La question a été soulignée lors d'appels téléphoniques distincts entre le ministre iranien des Affaires étrangères Seyed Abbas Araghchi et ses homologues turc et irakien samedi, selon des déclarations publiées par le ministère iranien des Affaires étrangères dimanche 13 septembre.
Au cours d'une conversation téléphonique entre Araghchi et le ministre turc des Affaires étrangères Hakan Fidan, les deux parties ont discuté des derniers développements régionaux et ont souligné la nécessité d'empêcher une nouvelle escalade des tensions et l'expansion des conflits régionaux, a rapporté l'agence de presse Xinhua.
Ils ont également appelé à la poursuite des consultations et des efforts diplomatiques pour contribuer à garantir la stabilité et la paix régionales.
Lors d'un autre appel téléphonique, Araghchi et le ministre irakien des Affaires étrangères Fouad Hussein ont passé en revue les questions bilatérales, les développements régionaux et les processus en cours, soulignant l'importance du maintien de la stabilité et de la sécurité le long de leur frontière commune et de la poursuite de la coordination.
Ils ont également souligné la nécessité d'adopter des approches responsables en matière de développement régional et ont appelé à des efforts pour prévenir l'escalade et la propagation des conflits dans la région.
Parallèlement, l'Iran et Oman se sont mis d'accord sur les détails des nouvelles routes d'entrée et de sortie du détroit d'Ormuz et informeront les pays du Golfe des résultats de leurs consultations lors d'une réunion régionale à Mascate lundi, ont annoncé samedi des responsables iraniens.
Citant une source proche de l'équipe de négociation iranienne, l'agence de presse semi-officielle Tasnim a déclaré que l'accord avait été conclu après «des pourparlers techniques et diplomatiques intensifs entre l'Iran et Oman, qui ont abouti à un accord final fin août».

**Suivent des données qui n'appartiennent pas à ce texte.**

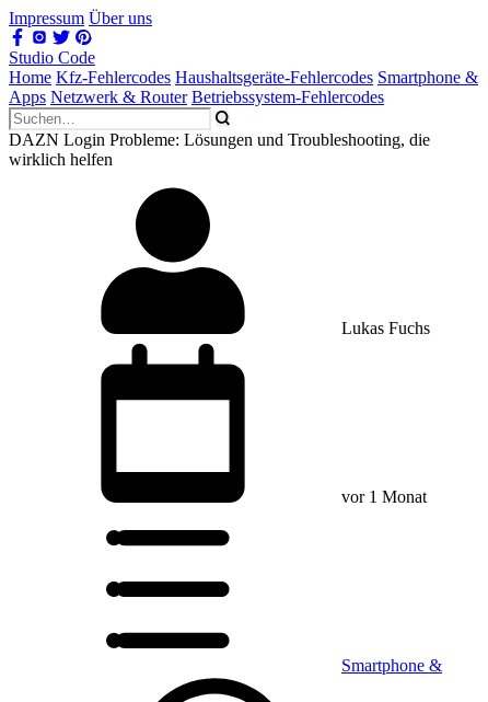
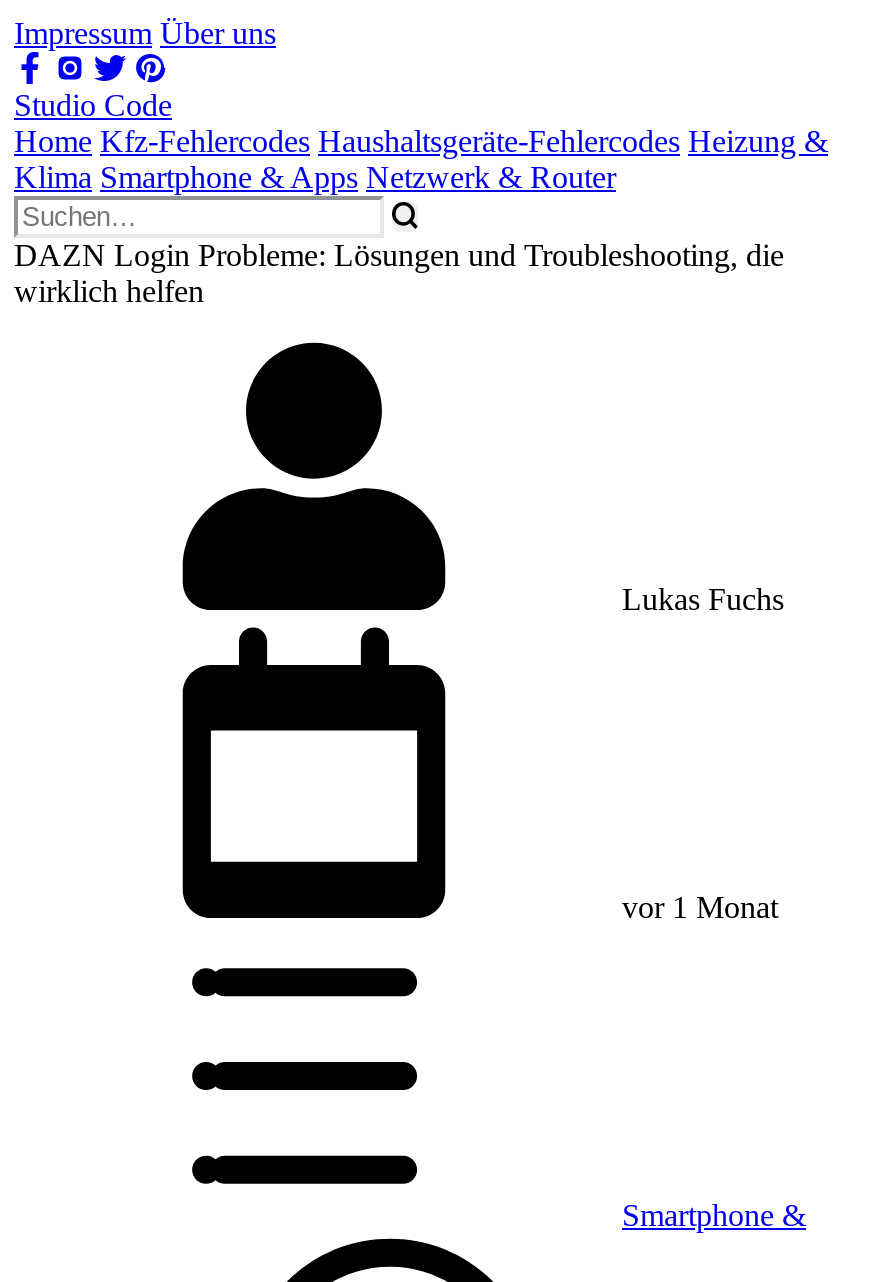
[9,68,478,106] Home Kfz-Fehlercodes Haushaltsgeräte-Fehlercodes Smartphone & | Apps Netzwerk & Router Betriebssystem-Fehlercodes -> [14,124,828,194] Home Kfz-Fehlercodes Haushaltsgeräte-Fehlercodes Heizung & | Klima Smartphone & Apps Netzwerk & Router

Selon cet accord, la route d'entrée du Golfe « se situe entièrement dans les eaux territoriales iraniennes » et une partie de la route de sortie tombe également « dans les eaux territoriales iraniennes », a indiqué la source.
La source a souligné que la route fonctionnerait selon les accords iraniens et que la route navigable sud serait fermée une fois que le nouveau système serait opérationnel, notant que les États-Unis avaient insisté pour que la route sud soit ouverte.